News Feature | June 23, 2020

Infrastructure Upgrade At Mexican Border Expected To Reduce Sewage Spills By 91%

Peter Chawaga - editor

By Peter Chawaga

sewagesign

For decades, wastewater treatment facilities have struggled to maintain the quality of the Tijuana River, a source body shared by the U.S. and Mexico that discharges into the Pacific Ocean. Now, proposed fixes from wastewater professionals on both sides of the border have officials optimistic about improving the problem.

“The international river has been a longtime problem for residents of Imperial Beach and Tijuana, as sewage and trash from the river have spilled into the Pacific Ocean for decades, often closing beaches near the border and damaging natural habitats along the river,” NBC San Diego reported. “The plans … from San Diego County and the International Boundary and Water Commission address the wastewater issue and propose projects in the U.S. and Mexico to solve it.”

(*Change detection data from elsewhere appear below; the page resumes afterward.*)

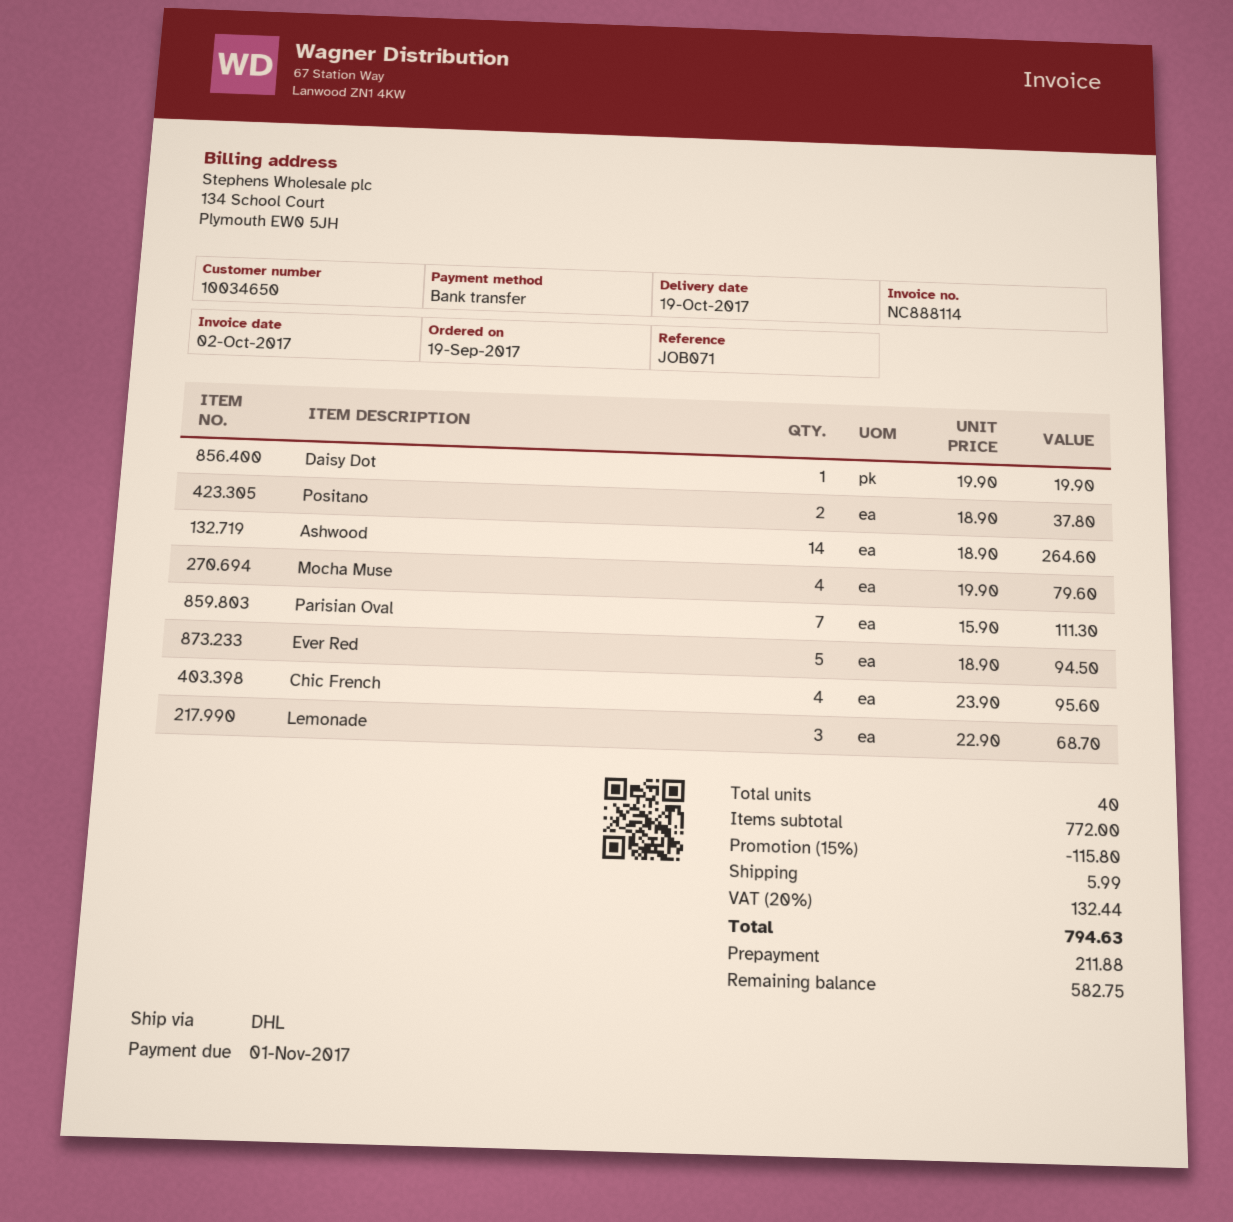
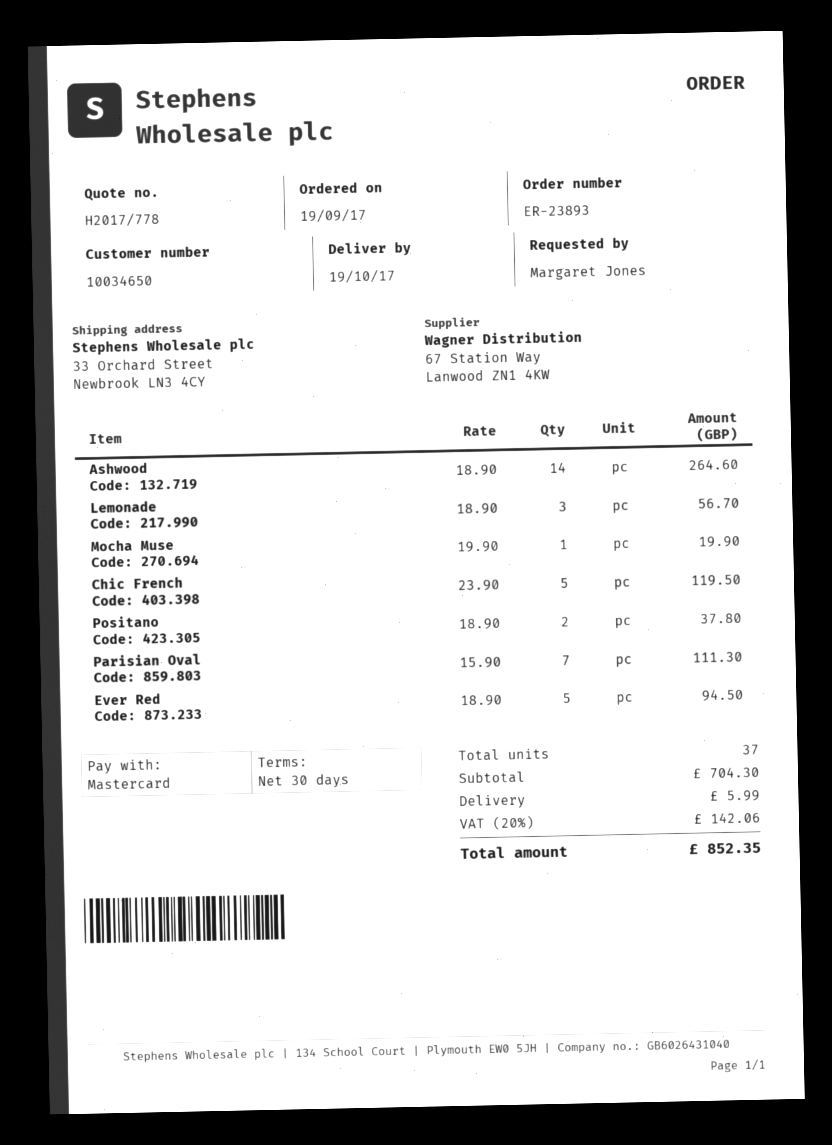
payment method: bank transfer -> Mastercard
Daisy Dot: 1 x 19.90 = 19.90 -> none
Mocha Muse: 4 x 19.90 = 79.60 -> 1 x 19.90 = 19.90
Chic French: 4 x 23.90 = 95.60 -> 5 x 23.90 = 119.50
Lemonade: 3 x 22.90 = 68.70 -> 3 x 18.90 = 56.70
total quantity: 40 -> 37
subtotal: 772.00 -> 704.30
discount: 15% = 115.80 -> none
tax: 20% = 132.44 -> 20% = 142.06
total: 794.63 -> 852.35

For its part, San Diego County has outlined 27 projects to improve wastewater treatment on the U.S. side of the border. It hopes to build new treatment facilities to handle overflow from the Mexican side, where facilities can’t operate on rainy days. It has submitted a three-part plan to deal with overflow.

“The first method is to treat the contaminated water and then pump that water deep into the ocean through the South Bay Ocean Outfall system,” per WWLP. “The second strategy is to simply pump the raw wastewater far into the ocean through a system of pumps and long pipelines. The third proposal is to create in-stream basins, which would trap trash and sewage to be collected later.”

Officials expect these improvements to reduce sewage spill frequency from the current 138 days per year to 12 days per year, a reduction of 91 percent.

The plan was submitted to the U.S. EPA in an effort to tap a portion of the $300 million the agency committed toward wastewater issues shared by the U.S. and Mexico as part of the United States-Mexico-Canada Agreement forged late last year.

In the meantime, Mexico’s National Water Commission has contributed about $3.6 million to rehabilitate a pump station in Tijuana, expected to reduce dry-season wastewater runoff by 70 percent.

“The payment is the first from the plan announced by the Mexican government in October to address transboundary wastewater spills in the Tijuana River,” according to NBC San Diego. “The money will be used to construct a new pump intake and a sedimentation tank to remove silt which will reduce the amount of trash that clogs the pumps and lessen the time the pump station is out of operation for cleaning, decreasing the number of spills and transboundary flows.”